When working for a business, employees often enjoy the added protection provided through their employment, such as death in service. This is usually a x3 or x4 multiple of an annual salary, paid to your loved ones should anything happen to you.
They will most likely also benefit from sick pay if unable to work. Unfortunately, as a self-employed risk taker you do not benefit from this protection, meaning cover is even more imperative. We asked Hampshire based life insurance broker Reassured to run through the available policy options, ensuring we never leave our family financially exposed.
The most obvious form of cover would be life insurance. You pay a fixed premium each month and your beneficiaries receive a lump sum payout if you were to pass away during the policy term.
As a general rule, the younger you are when you take out life insurance, the cheaper the monthly premiums. As a result, it can pay to be proactive and take out a policy when you are in your 20s or 30s, locking in very low premiums for an extended term (up to 40 years).
As your life situation changes, getting married, having children etc, your cover remains in place. Why might you need life insurance?

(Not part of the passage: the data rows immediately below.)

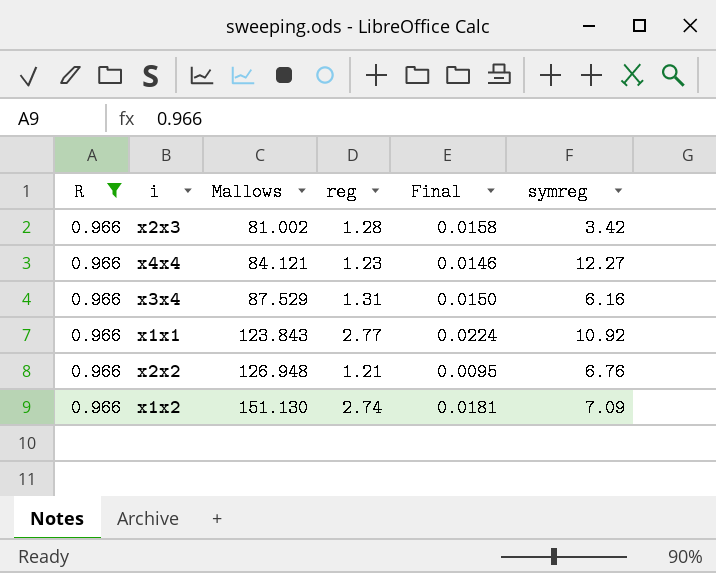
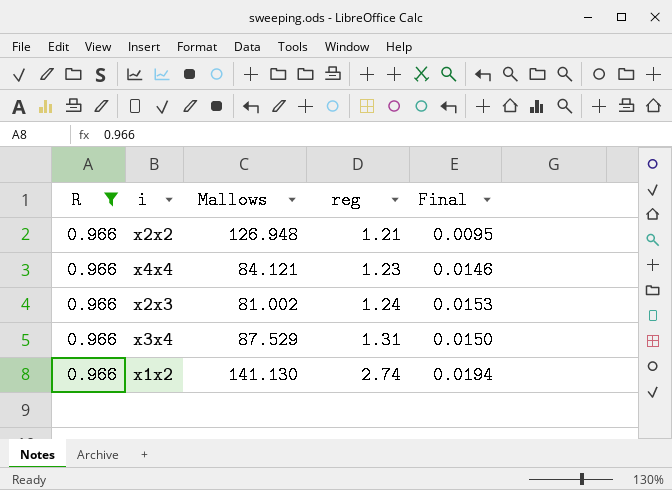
row order: Mallows ascending -> reg ascending
column symreg | position: 6 -> none
row x1x1: 0.966 | 123.843 | 2.77 | 0.0224 | 10.92 -> none
x2x3 | reg: 1.28 -> 1.24
x2x3 | Final: 0.0158 -> 0.0153
x1x2 | Mallows: 151.130 -> 141.130
x1x2 | Final: 0.0181 -> 0.0194

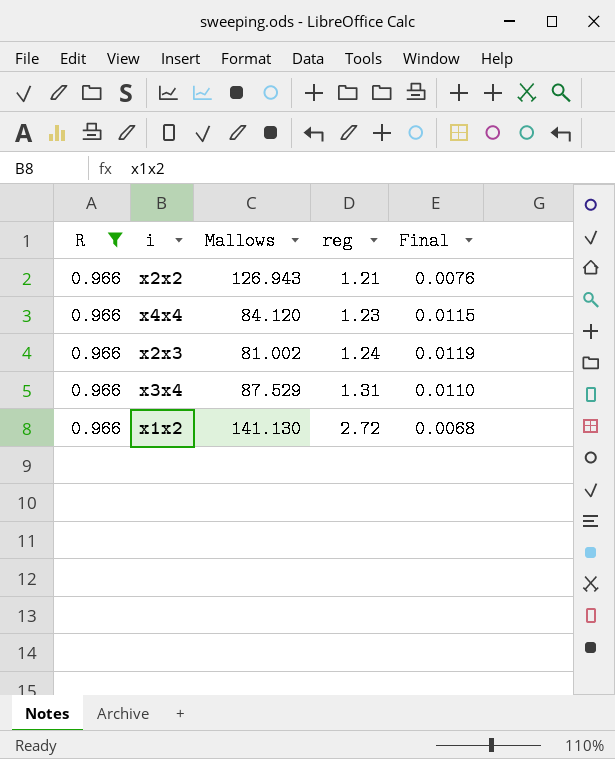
column Final | formula: [reg] / [Mallows] -> [R] / [Mallows]
x2x2 | Mallows: 126.948 -> 126.943
x4x4 | Mallows: 84.121 -> 84.120
x1x2 | reg: 2.74 -> 2.72

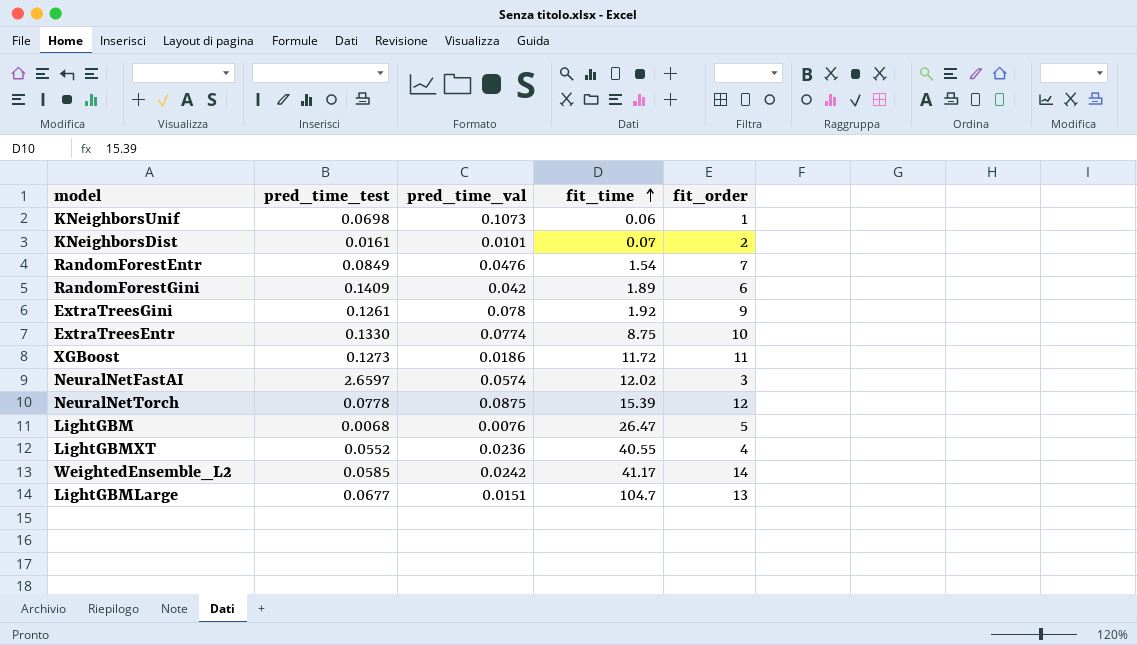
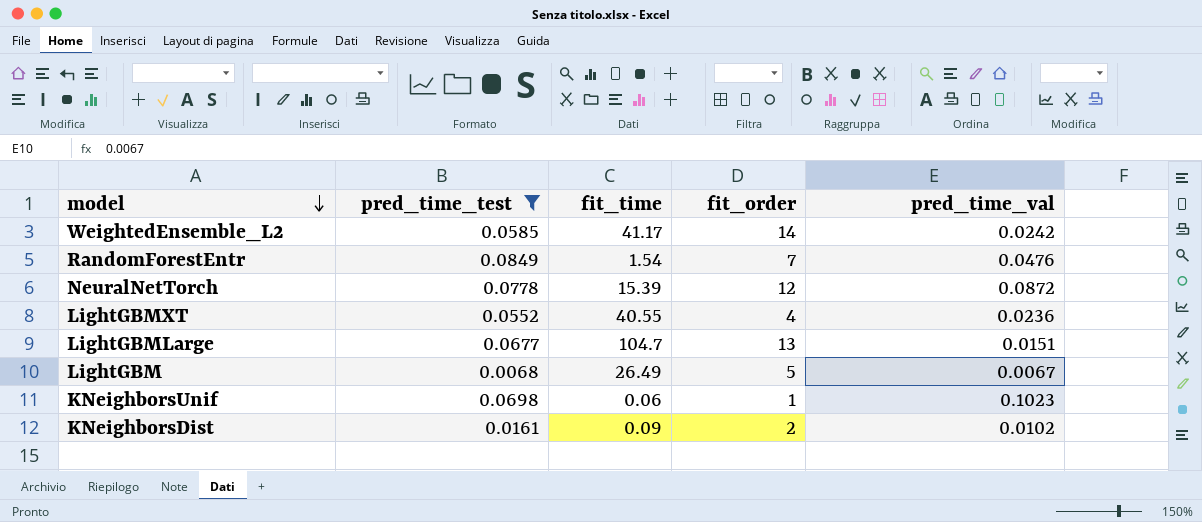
filter: none -> pred_time_test <= 0.0849
row order: fit_time ascending -> model descending
column pred_time_val | position: 3 -> 5
NeuralNetTorch | pred_time_val: 0.0875 -> 0.0872
LightGBM | fit_time: 26.47 -> 26.49
LightGBM | pred_time_val: 0.0076 -> 0.0067
KNeighborsUnif | pred_time_val: 0.1073 -> 0.1023
KNeighborsDist | fit_time: 0.07 -> 0.09
KNeighborsDist | pred_time_val: 0.0101 -> 0.0102

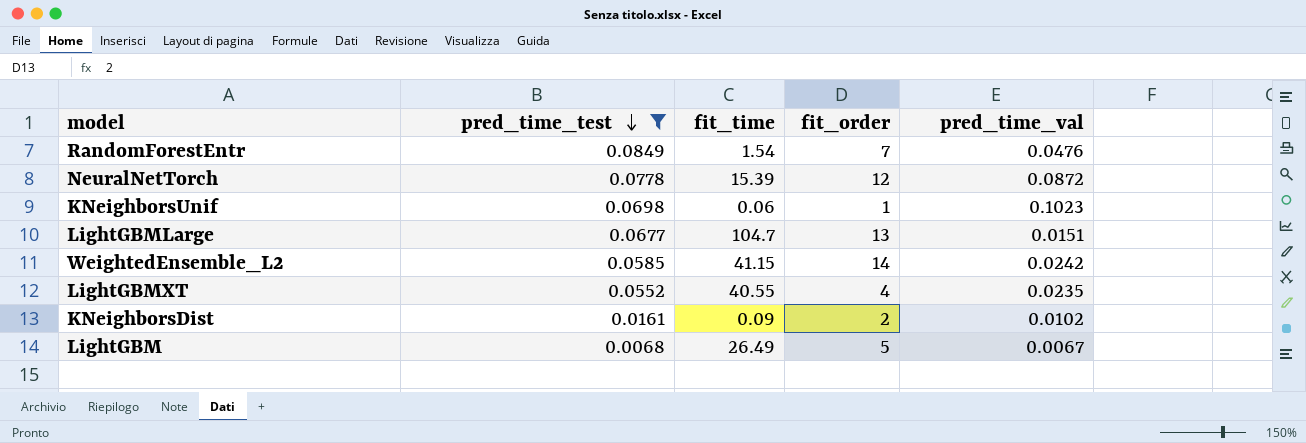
row order: model descending -> pred_time_test descending
WeightedEnsemble_L2 | fit_time: 41.17 -> 41.15
LightGBMXT | pred_time_val: 0.0236 -> 0.0235

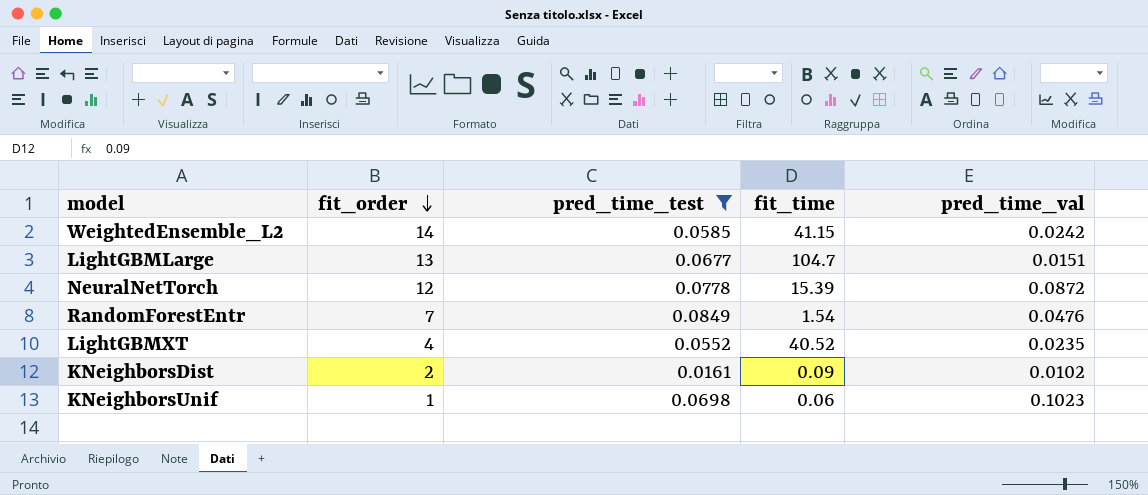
row order: pred_time_test descending -> fit_order descending
column fit_order | position: 4 -> 2
row LightGBM: 0.0068 | 26.49 | 5 | 0.0067 -> none
LightGBMXT | fit_time: 40.55 -> 40.52

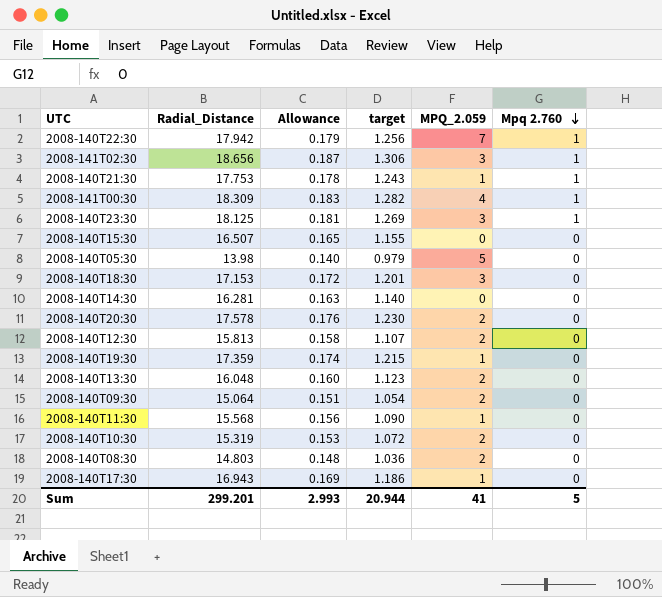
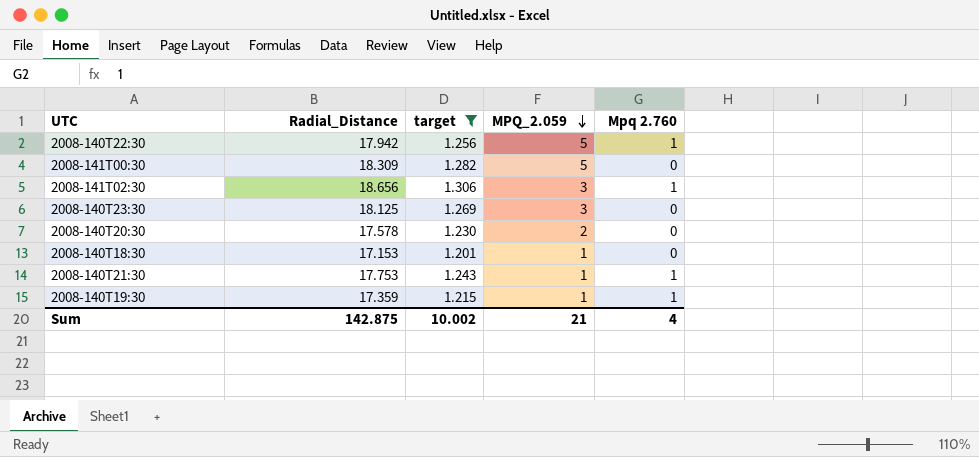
filter: none -> target >= 1.201
row order: Mpq 2.760 descending -> MPQ_2.059 descending
column Allowance | formula: [Radial_Distance] * 0.01 -> none
2008-140T22:30 | MPQ_2.059: 7 -> 5
2008-141T00:30 | MPQ_2.059: 4 -> 5
2008-141T00:30 | Mpq 2.760: 1 -> 0
2008-140T23:30 | Mpq 2.760: 1 -> 0
2008-140T18:30 | MPQ_2.059: 3 -> 1
2008-140T19:30 | Mpq 2.760: 0 -> 1
Sum | Radial_Distance: 299.201 -> 142.875
Sum | target: 20.944 -> 10.002
Sum | MPQ_2.059: 41 -> 21
Sum | Mpq 2.760: 5 -> 4

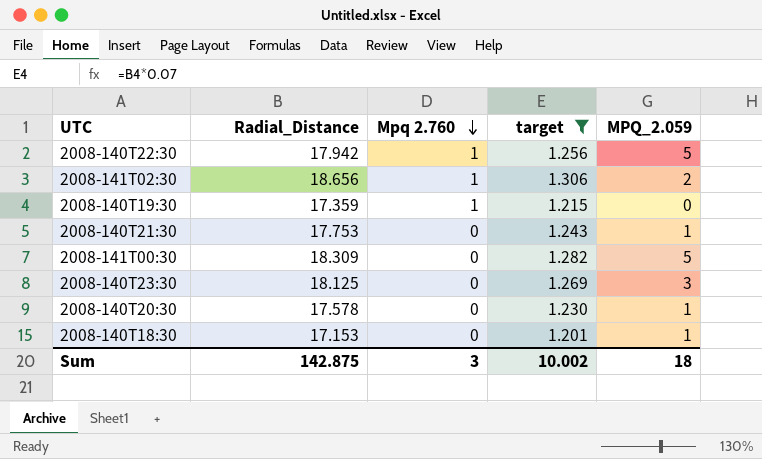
row order: MPQ_2.059 descending -> Mpq 2.760 descending
column Mpq 2.760 | position: 5 -> 3
2008-141T02:30 | MPQ_2.059: 3 -> 2
2008-140T19:30 | MPQ_2.059: 1 -> 0
2008-140T21:30 | Mpq 2.760: 1 -> 0
2008-140T20:30 | MPQ_2.059: 2 -> 1
Sum | Mpq 2.760: 4 -> 3
Sum | MPQ_2.059: 21 -> 18

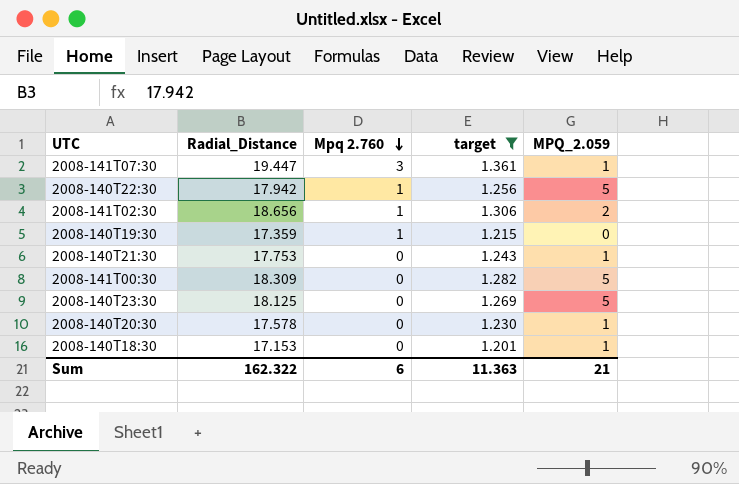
row 2008-141T07:30: none -> 19.447 | 3 | 1.361 | 1
2008-140T23:30 | MPQ_2.059: 3 -> 5
Sum | Radial_Distance: 142.875 -> 162.322
Sum | Mpq 2.760: 3 -> 6
Sum | target: 10.002 -> 11.363
Sum | MPQ_2.059: 18 -> 21

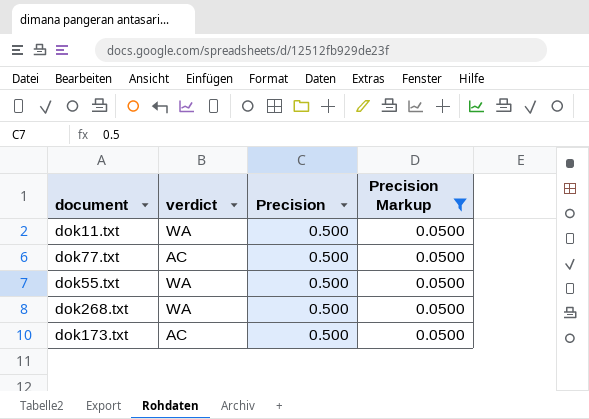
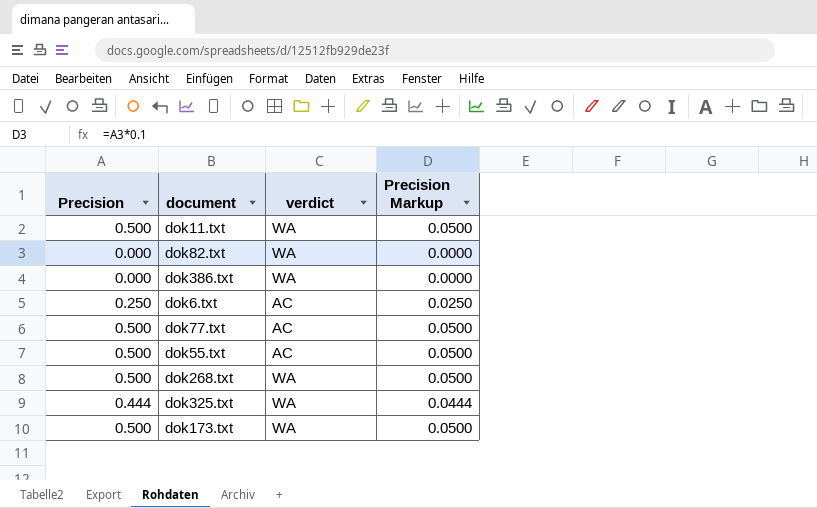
filter: Precision Markup = 0.0500 -> none
column Precision | position: 3 -> 1
dok55.txt | verdict: WA -> AC
dok173.txt | verdict: AC -> WA

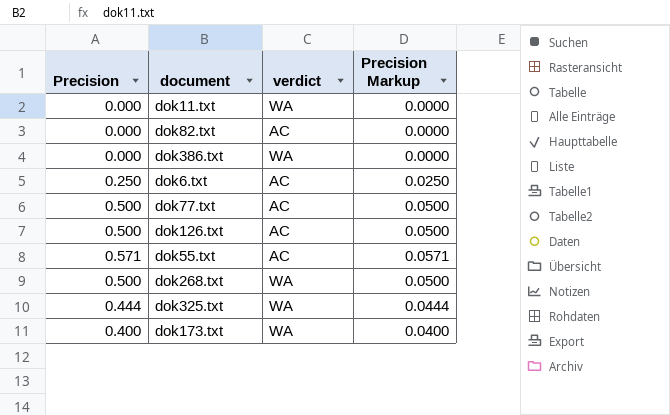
dok11.txt | Precision: 0.500 -> 0.000
dok11.txt | Precision Markup: 0.0500 -> 0.0000
dok82.txt | verdict: WA -> AC
row dok126.txt: none -> 0.500 | AC | 0.0500
dok55.txt | Precision: 0.500 -> 0.571
dok55.txt | Precision Markup: 0.0500 -> 0.0571
dok173.txt | Precision: 0.500 -> 0.400
dok173.txt | Precision Markup: 0.0500 -> 0.0400

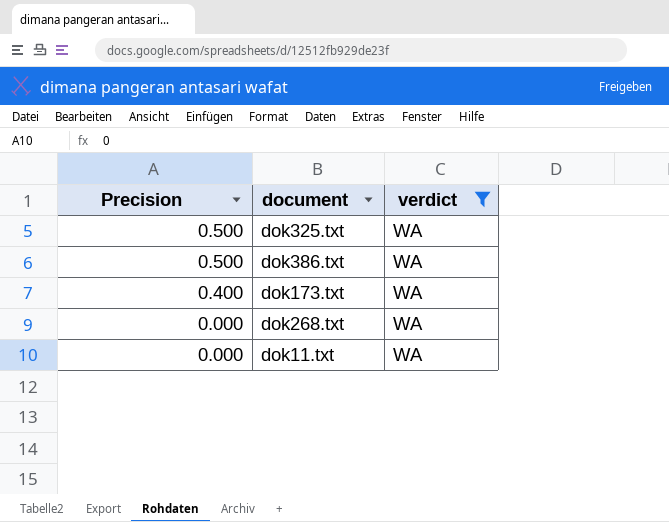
filter: none -> verdict = WA
row order: none -> Precision descending
column Precision Markup | formula: [Precision] * 0.1 -> none
dok325.txt | Precision: 0.444 -> 0.500
dok386.txt | Precision: 0.000 -> 0.500
dok268.txt | Precision: 0.500 -> 0.000

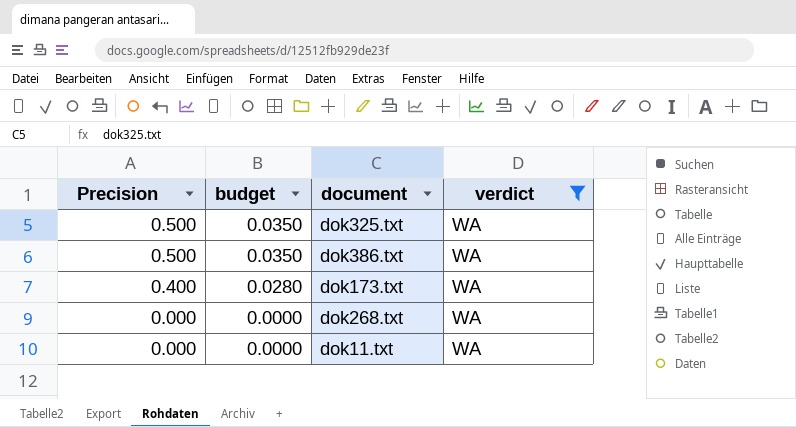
column budget | formula: none -> [Precision] * 0.07

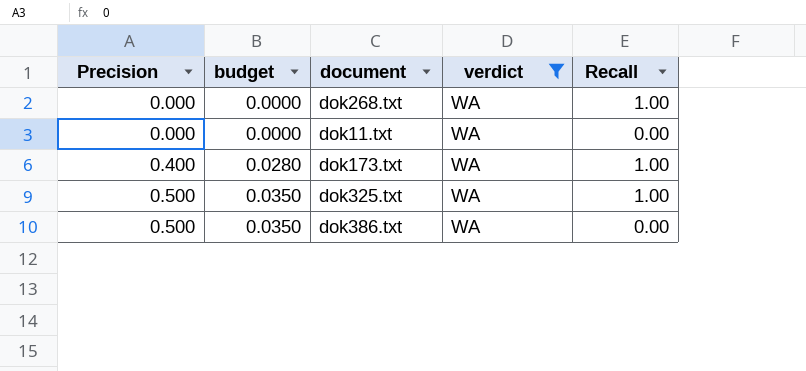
row order: Precision descending -> Precision ascending
column Recall | position: none -> 5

- To cover a mortgage debt and ensure your loved ones would not have to leave the family home should anything happen to you
- To cover future family living costs and replace a lost income
- Meet expensive childcare costs if your partner needed to remain/return to work
- Cover spiralling funeral costs, which now totals £4,417 according to research from insurer SunLife
There are different policy types to choose from, all varying in cost;
- Level term – To have a set cover amount and term length. If you pass away during the policy term your loved ones receive a fixed payout. Good for covering an interest-only mortgage, where the capital borrowed remains fixed
- Decreasing term – Your cover amount reduces over the course of the policy term. Ideal for covering a repayment mortgage; as what you owe reduces, so does your cover amount. This is usually the cheapest form of cover
- Whole of life – Here there is no set term and you pay premiums for as long as you live. Because no one knows how long we are going live this may or may not be a good option. The main benefit is a payout is guaranteed, (unlike term-based cover like level and decreasing term)
- Joint life insurance – There is the option of taking out a joint policy, which can save you up to 30% on your premium cost. However, a joint policy will only ever payout once (on the first death) before the policy expires, leaving the surviving partner unprotected
Another good option for self-employed entrepreneurs is income protection cover. Instead of paying out a cash lump sum, income protection provides a regular payment whilst you are still alive and ensures your family do not experience significant financial strain if you are unable to work due to illness or injury.
As with life insurance you pay a monthly premium to benefit from this protection. Stop paying your premiums and you cover ceases. Obviously if you are self-employed you will not benefit from any sick pay from an employer, so income protection can be an effective way of replacing your salary.
Family income benefit
Family income benefit is a far less well-known policy option, but one which could be ideal if you are self-employed. FIB is term based, so you enjoy cover protection for a specified period of time.
However instead of paying out a single lump sum, it provides ongoing tax-free monthly payments for the remainder of the term should you no longer be around. This option is usually very cost effective as the risk to the insurer reduces over time.
For example, if you were to pass away 10 years into a 20-year term, the insurer would be obligated to make monthly payments to your dependants for the remaining 10 years. However, if you passed away 19 years into the policy your dependants would only benefit from 1 years’ worth of payments.
Importantly, monthly payments, unlike life insurance, do not form part of your estate and are therefore not subject to 40% inheritance tax.
Other forms of insurance you may want to consider
Depending on the specific line of work you are in other forms of insurance may also be beneficial. These include;
- Key man insurance
- Health insurance
- Professional indemnity insurance
- Public liability insurance
- Product liability insurance
As entrepreneurs we are normally positive, forward-thinking, if sometimes impulsive individuals. But don’t let your ambition and drive stop you from provisioning financially for the worst-case scenario, especially during such uncertain times.
The most appropriate cover option will depend on your age, how many dependants you have and of course your available budget. We hope this article has helped explain the options.
Once you have your financial protection in place you can focus solely on driving your business forward, safe in the knowledge your loved one are comprehensively protected whatever the future may hold.